Only the total should be returned: the number of lines in the data that hold the string "relative".

§

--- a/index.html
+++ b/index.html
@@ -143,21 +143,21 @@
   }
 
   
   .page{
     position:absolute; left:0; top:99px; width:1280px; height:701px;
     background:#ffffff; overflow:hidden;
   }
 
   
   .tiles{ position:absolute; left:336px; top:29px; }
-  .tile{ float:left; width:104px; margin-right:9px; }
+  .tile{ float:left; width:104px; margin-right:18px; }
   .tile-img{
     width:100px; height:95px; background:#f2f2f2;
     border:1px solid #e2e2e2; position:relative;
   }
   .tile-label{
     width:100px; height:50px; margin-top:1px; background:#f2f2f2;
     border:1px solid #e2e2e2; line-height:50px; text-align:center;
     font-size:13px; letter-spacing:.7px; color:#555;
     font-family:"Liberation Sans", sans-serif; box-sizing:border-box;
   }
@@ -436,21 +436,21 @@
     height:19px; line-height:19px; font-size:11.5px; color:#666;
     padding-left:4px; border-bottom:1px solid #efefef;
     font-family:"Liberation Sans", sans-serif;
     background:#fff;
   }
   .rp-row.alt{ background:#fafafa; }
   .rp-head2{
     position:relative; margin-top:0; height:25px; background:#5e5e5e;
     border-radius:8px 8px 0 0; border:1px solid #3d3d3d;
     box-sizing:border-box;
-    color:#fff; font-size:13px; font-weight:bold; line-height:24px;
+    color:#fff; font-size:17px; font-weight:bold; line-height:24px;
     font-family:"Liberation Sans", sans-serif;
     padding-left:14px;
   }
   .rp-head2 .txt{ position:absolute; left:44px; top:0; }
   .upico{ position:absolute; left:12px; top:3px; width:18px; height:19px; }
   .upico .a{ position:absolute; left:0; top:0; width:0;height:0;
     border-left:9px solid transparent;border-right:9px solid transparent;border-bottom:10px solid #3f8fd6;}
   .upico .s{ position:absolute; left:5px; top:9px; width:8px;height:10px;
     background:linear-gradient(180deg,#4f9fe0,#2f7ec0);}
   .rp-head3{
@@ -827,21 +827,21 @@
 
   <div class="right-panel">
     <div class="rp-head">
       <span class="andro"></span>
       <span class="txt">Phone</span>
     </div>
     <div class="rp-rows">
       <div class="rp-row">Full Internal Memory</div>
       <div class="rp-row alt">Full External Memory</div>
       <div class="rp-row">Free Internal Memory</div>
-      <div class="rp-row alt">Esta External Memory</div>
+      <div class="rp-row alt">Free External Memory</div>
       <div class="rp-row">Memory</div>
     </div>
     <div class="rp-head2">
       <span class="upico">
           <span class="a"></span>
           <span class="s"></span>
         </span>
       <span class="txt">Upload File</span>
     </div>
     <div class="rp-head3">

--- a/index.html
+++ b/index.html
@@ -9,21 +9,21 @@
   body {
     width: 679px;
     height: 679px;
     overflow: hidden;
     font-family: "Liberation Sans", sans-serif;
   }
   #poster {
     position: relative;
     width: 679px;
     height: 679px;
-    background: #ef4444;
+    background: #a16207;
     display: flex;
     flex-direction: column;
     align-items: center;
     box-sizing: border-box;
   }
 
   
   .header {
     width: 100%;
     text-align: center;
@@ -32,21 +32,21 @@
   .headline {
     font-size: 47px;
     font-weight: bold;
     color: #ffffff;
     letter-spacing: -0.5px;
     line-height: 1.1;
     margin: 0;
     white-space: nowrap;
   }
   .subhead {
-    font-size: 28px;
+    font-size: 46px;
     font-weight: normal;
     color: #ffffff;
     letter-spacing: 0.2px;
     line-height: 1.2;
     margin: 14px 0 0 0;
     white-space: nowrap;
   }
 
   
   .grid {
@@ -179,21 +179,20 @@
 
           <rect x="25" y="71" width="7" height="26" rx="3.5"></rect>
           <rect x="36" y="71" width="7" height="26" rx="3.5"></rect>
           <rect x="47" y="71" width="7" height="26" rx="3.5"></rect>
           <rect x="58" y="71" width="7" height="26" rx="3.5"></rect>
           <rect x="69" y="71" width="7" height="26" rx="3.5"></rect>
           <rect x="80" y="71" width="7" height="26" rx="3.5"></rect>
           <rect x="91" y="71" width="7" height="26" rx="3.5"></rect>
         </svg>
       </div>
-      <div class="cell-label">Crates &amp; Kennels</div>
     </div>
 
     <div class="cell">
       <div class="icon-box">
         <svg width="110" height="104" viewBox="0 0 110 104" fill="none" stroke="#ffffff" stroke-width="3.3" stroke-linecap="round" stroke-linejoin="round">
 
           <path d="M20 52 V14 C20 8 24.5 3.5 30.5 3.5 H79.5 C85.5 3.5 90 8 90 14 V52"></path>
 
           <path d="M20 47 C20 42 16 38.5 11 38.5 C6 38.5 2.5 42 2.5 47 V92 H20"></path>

§

**EXERCISE OUTPUT**
3